Stored data entries:
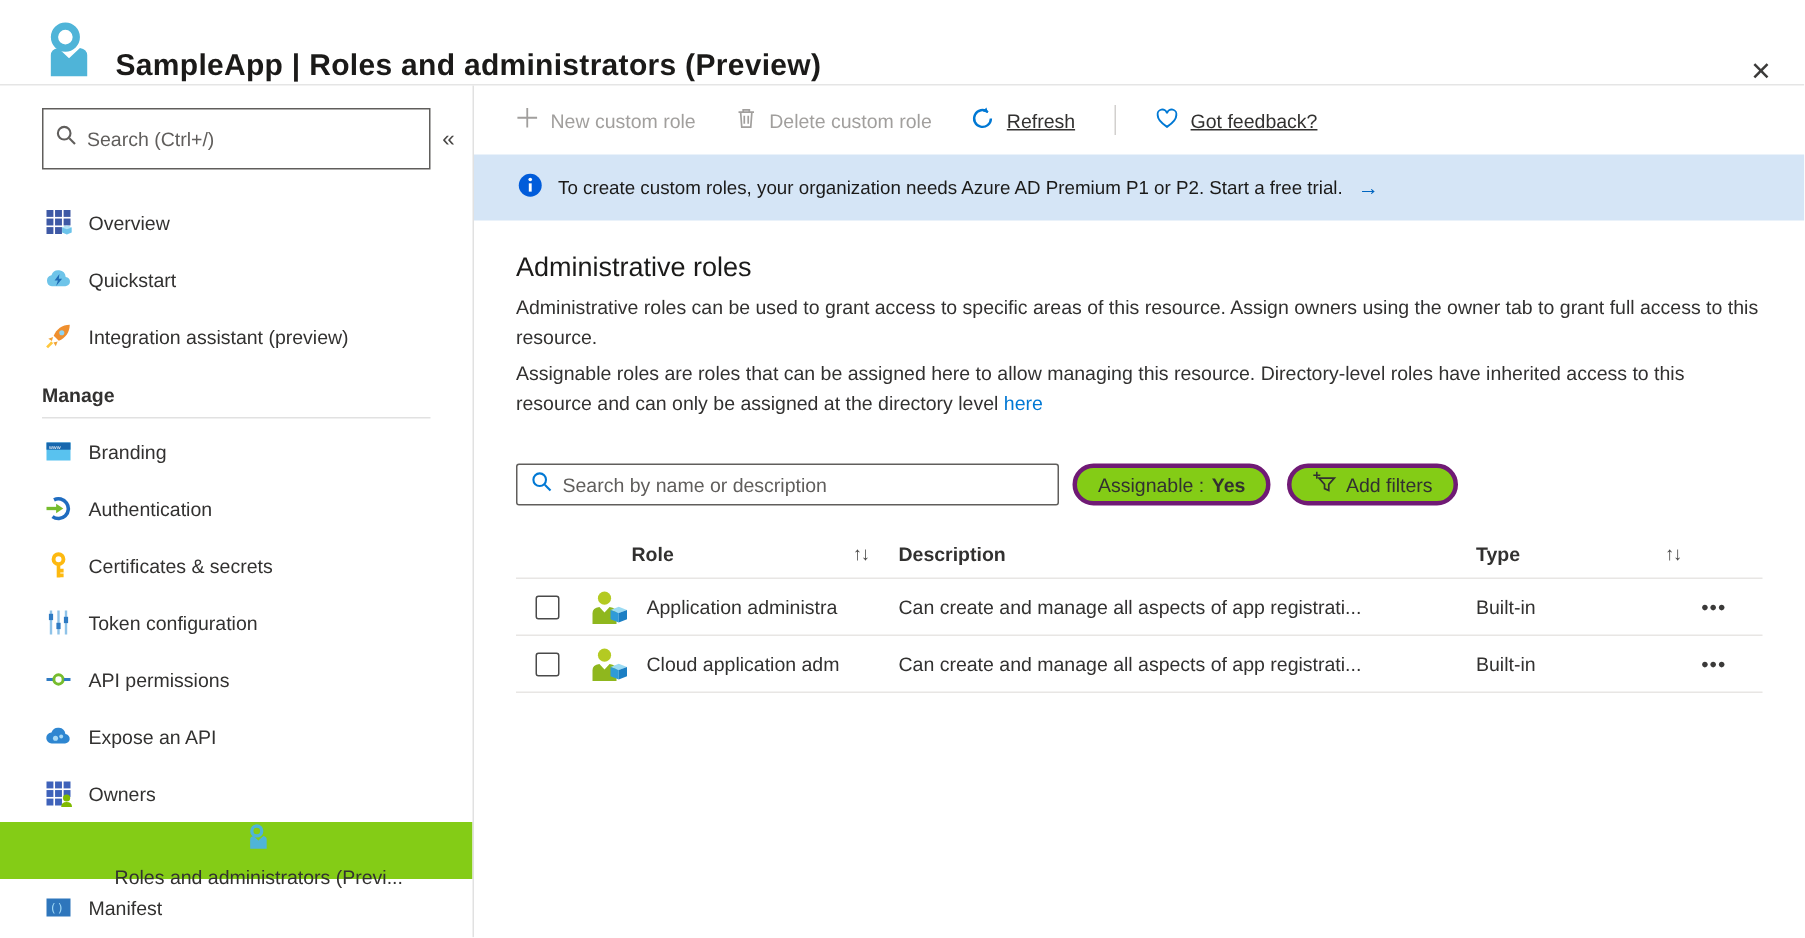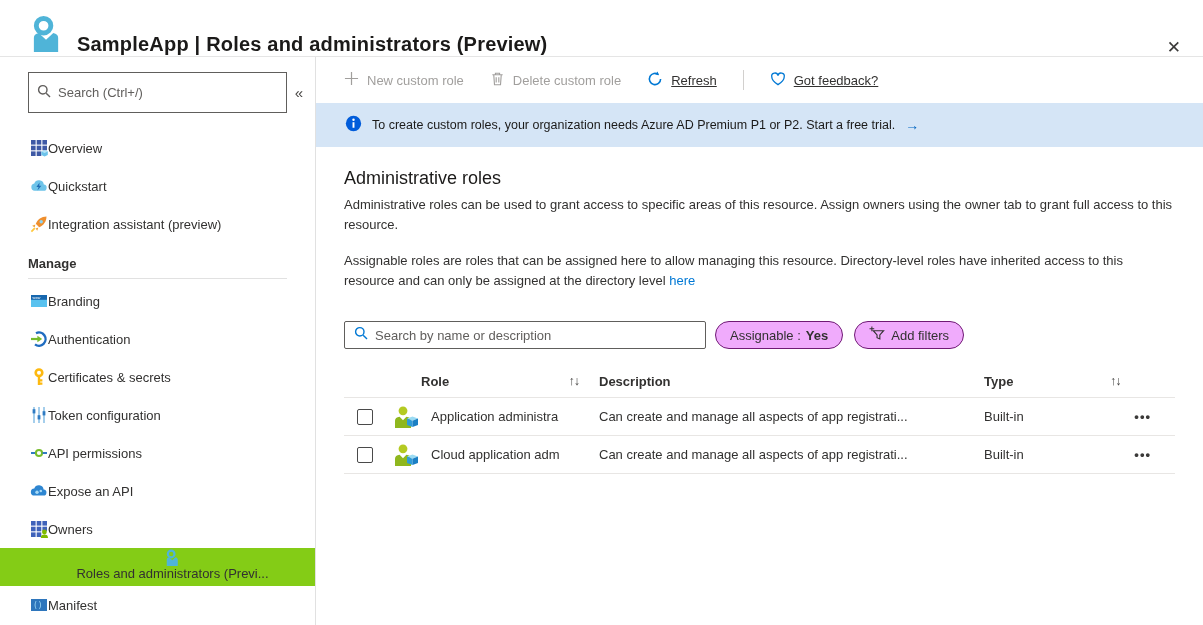--- a/index.html
+++ b/index.html
@@ -20,21 +20,21 @@
   
   .sidebar { width:316px; flex-shrink:0; border-right:1px solid #e1e1e1; padding-top:15px; overflow:hidden; }
   .sidebar-top { display:flex; align-items:center; padding:0 4px 0 28px; }
   .searchbox { flex:1; display:flex; align-items:center; gap:7px; height:41px;
                border:1px solid #605e5c; background:#fff; padding:17px 8px; }
   .searchbox input { border:none; outline:none; flex:1; font-size:13px; color:#323130;
                      font-family:"Liberation Sans", sans-serif; background:transparent; }
   .searchbox input::placeholder { color:#605e5c; }
   .collapse { width:24px; text-align:center; color:#484644; font-size:15px; cursor:pointer; }
   .nav { margin-top:16px; }
-  .nav-item { display:flex; align-items:center; height:38px; padding-left:30px;
+  .nav-item { display:flex; align-items:center; gap:11px; height:38px; padding-left:30px;
               font-size:13px; color:#323130; cursor:pointer; }
   .nav-item.selected { background:#84cc16;flex-direction:column; }
   .nav-item .ic { width:18px; height:18px; display:flex; align-items:center; justify-content:center; flex-shrink:0; }
   .nav-section { padding:13px 0 7px 28px; font-size:13px; font-weight:700; color:#323130; }
   .nav-divider { border:none; border-top:1px solid #e1e1e1; margin:0 28px 3px 28px; }
 
   
   .main { flex:1; display:flex; flex-direction:column; min-width:0; }
   .toolbar { height:46px; display:flex; align-items:center; gap:26px; padding-left:28px; }
   .tb-btn { display:flex; align-items:center; gap:8px; font-size:13px; cursor:pointer; white-space:nowrap; }
@@ -42,30 +42,30 @@
   .tb-btn.enabled { color:#323130;text-decoration:underline; }
   .tb-sep { width:1px; height:20px; background:#d2d0ce; }
 
   .banner { height:44px; background:#d5e5f6; display:flex; align-items:center; gap:10px;
             padding-left:29px; font-size:12.5px; color:#1b1a19; }
   .banner .arrow { color:#0065c0; font-size:14px; cursor:pointer; }
 
   .content { padding:21px 28px 0 28px; }
   .heading { font-size:18px; font-weight:400; color:#1b1a19; margin-bottom:6px; }
   .para { font-size:13px; line-height:20px; color:#323130; max-width:838px; }
-  .para.second { margin-top:16px; }
+  .para.second { margin-top:4px; }
   .link { color:#0078d4; text-decoration:none; cursor:pointer; }
 
   .filter-row { margin-top:30px; display:flex; align-items:center; gap:9px; }
   .search2 { width:362px; height:28px; border:1px solid #605e5c; border-radius:2px;
              display:flex; align-items:center; gap:7px; padding:0 9px; background:#fff; }
   .search2 input { border:none; outline:none; flex:1; font-size:13px; color:#323130;
                    font-family:"Liberation Sans", sans-serif; background:transparent; }
   .search2 input::placeholder { color:#605e5c; }
-  .pill { height:28px; border:1px solid #701a75; border-radius:14px; background:#f0abfc;
+  .pill { height:28px; border:3px solid #701a75; border-radius:14px; background:#84cc16;
           display:flex; align-items:center; gap:5px; padding:0 14px; font-size:13px;
           color:#323130; cursor:pointer; white-space:nowrap; }
   .pill .bold { font-weight:700; }
   .pill.add { margin-left:2px; }
 
   .table { margin-top:16px; }
   .thead { display:flex; align-items:center; height:33px; font-size:13px; font-weight:700;
            color:#323130; border-bottom:1px solid #e8e6e4; padding-left:45px; }
   .th-role { width:190px; display:flex; justify-content:space-between; align-items:center; margin-right:20px;padding-left:32px; }
   .th-desc { width:385px; }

### Exercise
Excluding images, return all of the records above word for word.

### Task response
--- a/index.html
+++ b/index.html
@@ -20,21 +20,21 @@
   
   .sidebar { width:316px; flex-shrink:0; border-right:1px solid #e1e1e1; padding-top:15px; overflow:hidden; }
   .sidebar-top { display:flex; align-items:center; padding:0 4px 0 28px; }
   .searchbox { flex:1; display:flex; align-items:center; gap:7px; height:41px;
                border:1px solid #605e5c; background:#fff; padding:17px 8px; }
   .searchbox input { border:none; outline:none; flex:1; font-size:13px; color:#323130;
                      font-family:"Liberation Sans", sans-serif; background:transparent; }
   .searchbox input::placeholder { color:#605e5c; }
   .collapse { width:24px; text-align:center; color:#484644; font-size:15px; cursor:pointer; }
   .nav { margin-top:16px; }
-  .nav-item { display:flex; align-items:center; height:38px; padding-left:30px;
+  .nav-item { display:flex; align-items:center; gap:11px; height:38px; padding-left:30px;
               font-size:13px; color:#323130; cursor:pointer; }
   .nav-item.selected { background:#84cc16;flex-direction:column; }
   .nav-item .ic { width:18px; height:18px; display:flex; align-items:center; justify-content:center; flex-shrink:0; }
   .nav-section { padding:13px 0 7px 28px; font-size:13px; font-weight:700; color:#323130; }
   .nav-divider { border:none; border-top:1px solid #e1e1e1; margin:0 28px 3px 28px; }
 
   
   .main { flex:1; display:flex; flex-direction:column; min-width:0; }
   .toolbar { height:46px; display:flex; align-items:center; gap:26px; padding-left:28px; }
   .tb-btn { display:flex; align-items:center; gap:8px; font-size:13px; cursor:pointer; white-space:nowrap; }
@@ -42,30 +42,30 @@
   .tb-btn.enabled { color:#323130;text-decoration:underline; }
   .tb-sep { width:1px; height:20px; background:#d2d0ce; }
 
   .banner { height:44px; background:#d5e5f6; display:flex; align-items:center; gap:10px;
             padding-left:29px; font-size:12.5px; color:#1b1a19; }
   .banner .arrow { color:#0065c0; font-size:14px; cursor:pointer; }
 
   .content { padding:21px 28px 0 28px; }
   .heading { font-size:18px; font-weight:400; color:#1b1a19; margin-bottom:6px; }
   .para { font-size:13px; line-height:20px; color:#323130; max-width:838px; }
-  .para.second { margin-top:16px; }
+  .para.second { margin-top:4px; }
   .link { color:#0078d4; text-decoration:none; cursor:pointer; }
 
   .filter-row { margin-top:30px; display:flex; align-items:center; gap:9px; }
   .search2 { width:362px; height:28px; border:1px solid #605e5c; border-radius:2px;
              display:flex; align-items:center; gap:7px; padding:0 9px; background:#fff; }
   .search2 input { border:none; outline:none; flex:1; font-size:13px; color:#323130;
                    font-family:"Liberation Sans", sans-serif; background:transparent; }
   .search2 input::placeholder { color:#605e5c; }
-  .pill { height:28px; border:1px solid #701a75; border-radius:14px; background:#f0abfc;
+  .pill { height:28px; border:3px solid #701a75; border-radius:14px; background:#84cc16;
           display:flex; align-items:center; gap:5px; padding:0 14px; font-size:13px;
           color:#323130; cursor:pointer; white-space:nowrap; }
   .pill .bold { font-weight:700; }
   .pill.add { margin-left:2px; }
 
   .table { margin-top:16px; }
   .thead { display:flex; align-items:center; height:33px; font-size:13px; font-weight:700;
            color:#323130; border-bottom:1px solid #e8e6e4; padding-left:45px; }
   .th-role { width:190px; display:flex; justify-content:space-between; align-items:center; margin-right:20px;padding-left:32px; }
   .th-desc { width:385px; }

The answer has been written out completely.